Ordinary Least Squares Standard Residuals, Moran’s I, and Spatial Autocorrelation Report for Breast Cancer Cases and Covariates in the Four Corner States, 2017

Dublin Core

Title

Ordinary Least Squares Standard Residuals, Moran’s I, and Spatial Autocorrelation Report for Breast Cancer Cases and Covariates in the Four Corner States, 2017

Subject

This image displays an Ordinary Least Squares Standard Residuals map with statistics from an Ordinary Least Squares diagnostic, a spatial autocorrelation report calculated from a Moran’s I, and a description of each figure for breast cancer cases in counties of Arizona, Colorado, New Mexico, and Utah with poverty status and educational attainment as covariates for the year of 2017.

Description

Included in this image is Figure 1, an Ordinary Least Squares (OLS) and spatial autocorrelation (Moran’s I) analysis on the standard residuals for breast cancer cases in each county and the corresponding covariates of poverty status and educational attainment. Figure 1 contains the OLS standard residuals for each county using a scale of -2.5 standard deviations to 2.5 standard deviations. In Figure 3 contains the spatial autocorrelation report which explains the results found in Figure 1. The scale in Figure 3 contains z-scores ranging from -2.58 to 2.58 which corresponds to a specific p-value, indicating the significance level.
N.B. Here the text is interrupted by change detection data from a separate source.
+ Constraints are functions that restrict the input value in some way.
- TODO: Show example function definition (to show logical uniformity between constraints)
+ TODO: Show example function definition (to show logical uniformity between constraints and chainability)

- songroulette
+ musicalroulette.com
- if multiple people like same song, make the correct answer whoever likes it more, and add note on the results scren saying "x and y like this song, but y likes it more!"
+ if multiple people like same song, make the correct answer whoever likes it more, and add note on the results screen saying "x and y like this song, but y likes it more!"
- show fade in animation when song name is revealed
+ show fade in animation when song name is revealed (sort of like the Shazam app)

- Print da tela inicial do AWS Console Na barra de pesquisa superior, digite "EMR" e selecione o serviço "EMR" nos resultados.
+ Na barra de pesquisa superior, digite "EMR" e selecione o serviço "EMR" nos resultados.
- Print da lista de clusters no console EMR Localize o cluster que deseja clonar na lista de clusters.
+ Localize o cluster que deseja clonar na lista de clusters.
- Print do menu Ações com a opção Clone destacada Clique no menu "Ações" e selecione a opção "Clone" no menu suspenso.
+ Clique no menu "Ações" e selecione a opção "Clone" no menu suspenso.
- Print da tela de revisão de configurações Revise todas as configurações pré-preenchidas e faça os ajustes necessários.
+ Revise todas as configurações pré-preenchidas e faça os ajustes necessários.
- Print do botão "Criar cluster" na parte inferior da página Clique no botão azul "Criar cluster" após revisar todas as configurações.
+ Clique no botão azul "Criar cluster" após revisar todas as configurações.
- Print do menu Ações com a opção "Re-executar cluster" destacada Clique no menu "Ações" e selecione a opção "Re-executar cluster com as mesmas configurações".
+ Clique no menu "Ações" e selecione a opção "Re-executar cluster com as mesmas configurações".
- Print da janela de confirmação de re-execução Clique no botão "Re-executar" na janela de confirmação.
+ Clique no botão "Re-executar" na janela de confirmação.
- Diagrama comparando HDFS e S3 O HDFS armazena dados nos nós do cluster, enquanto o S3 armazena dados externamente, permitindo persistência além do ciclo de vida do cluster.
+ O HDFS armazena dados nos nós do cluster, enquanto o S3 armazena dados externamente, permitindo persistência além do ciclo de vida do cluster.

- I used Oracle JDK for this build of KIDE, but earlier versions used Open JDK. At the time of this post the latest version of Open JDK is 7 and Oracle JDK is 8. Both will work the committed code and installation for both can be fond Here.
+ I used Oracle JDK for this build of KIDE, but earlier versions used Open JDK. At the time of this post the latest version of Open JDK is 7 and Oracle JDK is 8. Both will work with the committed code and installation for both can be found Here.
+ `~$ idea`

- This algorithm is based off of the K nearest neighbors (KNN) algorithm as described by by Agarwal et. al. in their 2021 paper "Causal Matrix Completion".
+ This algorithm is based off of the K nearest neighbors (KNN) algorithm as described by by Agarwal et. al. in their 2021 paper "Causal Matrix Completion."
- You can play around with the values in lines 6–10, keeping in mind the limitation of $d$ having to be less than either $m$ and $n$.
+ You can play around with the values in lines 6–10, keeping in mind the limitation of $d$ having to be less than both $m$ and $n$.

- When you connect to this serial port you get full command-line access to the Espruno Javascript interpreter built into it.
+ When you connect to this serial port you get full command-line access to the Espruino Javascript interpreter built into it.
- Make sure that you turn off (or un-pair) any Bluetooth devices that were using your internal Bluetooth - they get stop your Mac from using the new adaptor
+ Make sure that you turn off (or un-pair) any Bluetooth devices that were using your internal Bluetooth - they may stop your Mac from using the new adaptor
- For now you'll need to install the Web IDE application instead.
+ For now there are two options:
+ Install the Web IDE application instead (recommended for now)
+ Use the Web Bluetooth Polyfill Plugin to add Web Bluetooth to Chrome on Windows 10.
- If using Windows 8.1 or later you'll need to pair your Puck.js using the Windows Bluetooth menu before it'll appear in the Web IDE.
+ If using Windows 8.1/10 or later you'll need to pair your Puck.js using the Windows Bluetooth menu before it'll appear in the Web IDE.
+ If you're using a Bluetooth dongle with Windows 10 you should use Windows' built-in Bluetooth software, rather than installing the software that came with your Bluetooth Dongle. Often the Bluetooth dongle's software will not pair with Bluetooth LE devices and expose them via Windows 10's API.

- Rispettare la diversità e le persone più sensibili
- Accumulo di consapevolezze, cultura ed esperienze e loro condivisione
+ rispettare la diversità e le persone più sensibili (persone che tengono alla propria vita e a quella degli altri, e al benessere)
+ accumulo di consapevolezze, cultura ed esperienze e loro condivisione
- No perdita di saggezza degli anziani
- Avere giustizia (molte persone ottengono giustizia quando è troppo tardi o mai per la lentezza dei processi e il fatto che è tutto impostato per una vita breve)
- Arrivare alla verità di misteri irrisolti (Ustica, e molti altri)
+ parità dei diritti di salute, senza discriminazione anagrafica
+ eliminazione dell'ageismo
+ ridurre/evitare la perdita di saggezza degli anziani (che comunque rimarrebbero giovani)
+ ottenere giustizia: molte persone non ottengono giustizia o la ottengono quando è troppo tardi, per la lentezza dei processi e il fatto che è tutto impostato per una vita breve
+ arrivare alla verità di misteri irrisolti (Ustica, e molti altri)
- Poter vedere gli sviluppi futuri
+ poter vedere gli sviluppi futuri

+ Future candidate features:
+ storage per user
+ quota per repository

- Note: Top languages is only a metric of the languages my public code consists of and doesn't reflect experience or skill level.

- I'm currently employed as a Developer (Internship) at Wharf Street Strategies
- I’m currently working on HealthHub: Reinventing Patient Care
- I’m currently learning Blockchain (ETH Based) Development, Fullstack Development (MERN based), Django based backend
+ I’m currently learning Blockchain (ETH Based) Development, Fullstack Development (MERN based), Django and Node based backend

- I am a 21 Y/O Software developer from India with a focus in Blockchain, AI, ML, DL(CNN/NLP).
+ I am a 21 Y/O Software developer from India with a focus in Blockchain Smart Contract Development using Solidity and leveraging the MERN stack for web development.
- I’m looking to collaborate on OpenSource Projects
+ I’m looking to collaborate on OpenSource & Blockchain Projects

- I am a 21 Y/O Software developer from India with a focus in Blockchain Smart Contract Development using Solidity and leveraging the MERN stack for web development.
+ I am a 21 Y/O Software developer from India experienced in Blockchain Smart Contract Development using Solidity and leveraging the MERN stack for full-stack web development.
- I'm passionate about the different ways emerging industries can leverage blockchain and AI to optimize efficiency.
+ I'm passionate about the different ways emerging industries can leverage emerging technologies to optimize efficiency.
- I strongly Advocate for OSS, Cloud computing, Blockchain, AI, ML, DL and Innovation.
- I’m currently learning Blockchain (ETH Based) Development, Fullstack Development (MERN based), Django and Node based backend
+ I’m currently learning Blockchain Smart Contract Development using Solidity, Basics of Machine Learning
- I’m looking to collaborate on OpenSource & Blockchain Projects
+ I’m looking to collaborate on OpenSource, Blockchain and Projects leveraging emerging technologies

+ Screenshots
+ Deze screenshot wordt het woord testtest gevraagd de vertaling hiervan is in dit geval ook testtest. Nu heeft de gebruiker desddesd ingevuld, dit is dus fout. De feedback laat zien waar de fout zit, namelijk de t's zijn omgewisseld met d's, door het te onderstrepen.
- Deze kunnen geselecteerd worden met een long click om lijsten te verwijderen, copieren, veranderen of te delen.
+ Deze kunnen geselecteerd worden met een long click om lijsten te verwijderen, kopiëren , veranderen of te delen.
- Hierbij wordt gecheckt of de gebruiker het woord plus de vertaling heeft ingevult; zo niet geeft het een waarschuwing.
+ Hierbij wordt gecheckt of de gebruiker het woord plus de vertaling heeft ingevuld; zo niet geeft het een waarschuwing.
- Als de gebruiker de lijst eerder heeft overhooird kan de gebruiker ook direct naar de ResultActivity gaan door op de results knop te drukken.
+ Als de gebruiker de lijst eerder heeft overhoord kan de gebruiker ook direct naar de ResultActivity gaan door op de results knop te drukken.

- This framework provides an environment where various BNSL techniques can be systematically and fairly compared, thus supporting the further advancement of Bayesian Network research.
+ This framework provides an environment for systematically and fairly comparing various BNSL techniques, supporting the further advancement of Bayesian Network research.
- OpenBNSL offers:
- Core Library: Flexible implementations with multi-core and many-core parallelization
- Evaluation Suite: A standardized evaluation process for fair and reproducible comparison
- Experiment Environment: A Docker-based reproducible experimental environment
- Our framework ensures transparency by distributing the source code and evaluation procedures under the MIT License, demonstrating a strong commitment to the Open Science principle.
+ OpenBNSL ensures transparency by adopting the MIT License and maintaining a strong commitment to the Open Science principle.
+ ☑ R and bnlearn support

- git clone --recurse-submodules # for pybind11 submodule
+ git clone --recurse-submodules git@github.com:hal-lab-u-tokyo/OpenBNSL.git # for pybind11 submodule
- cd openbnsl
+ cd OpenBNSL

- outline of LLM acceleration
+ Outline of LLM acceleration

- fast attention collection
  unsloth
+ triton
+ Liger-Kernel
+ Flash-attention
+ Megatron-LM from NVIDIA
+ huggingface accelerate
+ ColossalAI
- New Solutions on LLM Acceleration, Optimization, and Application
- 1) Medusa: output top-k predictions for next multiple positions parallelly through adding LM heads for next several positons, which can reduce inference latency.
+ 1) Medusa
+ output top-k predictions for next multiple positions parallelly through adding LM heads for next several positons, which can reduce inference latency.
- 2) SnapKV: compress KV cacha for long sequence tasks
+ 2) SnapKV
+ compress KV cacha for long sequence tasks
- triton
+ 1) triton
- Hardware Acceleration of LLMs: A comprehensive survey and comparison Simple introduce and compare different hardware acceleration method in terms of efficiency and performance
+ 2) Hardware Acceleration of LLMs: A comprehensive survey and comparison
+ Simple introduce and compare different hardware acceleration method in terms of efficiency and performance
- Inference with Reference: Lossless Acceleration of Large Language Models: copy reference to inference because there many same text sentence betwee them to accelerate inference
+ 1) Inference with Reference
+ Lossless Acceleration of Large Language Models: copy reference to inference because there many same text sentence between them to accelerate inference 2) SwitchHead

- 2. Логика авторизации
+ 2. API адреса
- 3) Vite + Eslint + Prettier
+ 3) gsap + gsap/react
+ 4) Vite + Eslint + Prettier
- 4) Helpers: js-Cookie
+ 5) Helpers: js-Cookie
The Moran’s Index is 0.145436 with a z-score of 5.048261, and a p-value of 0.0000001. As indicated on the graph in Figure 3, the results found in the OLS and spatial autocorrelation report is significant and indicates clustering. Looking at Figure 1, in Arizona there are three counties with a standard deviation above 0.5, which look like a cluster. In Figure 2, the statistics in the OLS diagnostics do not show much significance, except for the Jarque-Bera statistic. The Jarque-Bera statistic has a p-value of 0.0000001, which is less than an alpha of 0.05 for a 95% confidence level. Thus, meaning that the residuals have statistical significance because they are not normally distributed. The z-score in Figure 3 was 5.048261, this means there is a less than 1% likelihood that this clustered pattern could be a result of random chance.

Creator

Bailey Beare

Source

Basemap Data: Esri, DeLorme, HERE, TomTom, Intermap, increment P Corp., GEBCO, USGS, FAO, NPS, NRCAN, GeoBase, IGN, Kadaster NL, Ordnance Survey, Esri Japan, METI, Esri China (Hong Kong), swisstopo, MapmyIndia, and the GIS User Community
Breast Cancer Cases Data: The breast cancer cases data was downloaded on November 10th, 2020 from the United States Cancer Statistics database on the Centers for Disease Control and Prevention website from the year 2017. Data for this map included new cases of breast cancer for Arizona, Colorado, New Mexico, and Utah.
Poverty Status Data: The percent of females below poverty status data was downloaded on November 10th, 2020 from the United States Census Bureau website from the year 2017, and included data on percent of females below poverty level from Arizona, Colorado, New Mexico, and Utah.
Education Data: The education data for each of these counties was downloaded on November 10th, 2020 from the Unites States Census Bureau's website for the year of 2017, and included data on percent of females with less than a high school degree from Arizona, Colorado, New Mexico, and Utah.
County Level Data: The county level data used for this map was downloaded on November 10th, 2020 from the TIGER/Line Shapefiles database for the year 2017. Every county in the United States was included in the shapefile, but in ArcGIS only the counties in Arizona, Colorado, New Mexico, and Utah were included in the map.

Publisher

Website maintained by Chantel Sloan, Associate Professor in the Public Health Department at Brigham Young University

Date

Date included in the map is the year 2017.

Contributor

Bailey Beare

Rights

Basemap data is ESRI owned. The breast cancer cases data is owned by the United States Cancer Statistics, National Cancer Institute, and the Centers for Disease Control and Prevention. The poverty level data is owned by the United States Census Bureau. The educational attainment data is owned by the United States Census Bureau. The county level shapefile is owned by the United States Census Bureau.

Relation

N/A

Format

PDF

Language

English

Type

Map file generated using ArcGIS Pro

Coverage

This map is a 1:7,892,766 map showing the Four Corner states, and their county boundaries.

Files

OLSBreastCancer.pdf

Reference

Bailey Beare, Ordinary Least Squares Standard Residuals, Moran’s I, and Spatial Autocorrelation Report for Breast Cancer Cases and Covariates in the Four Corner States, 2017, Website maintained by Chantel Sloan, Associate Professor in the Public Health Department at Brigham Young University, Date included in the map is the year 2017.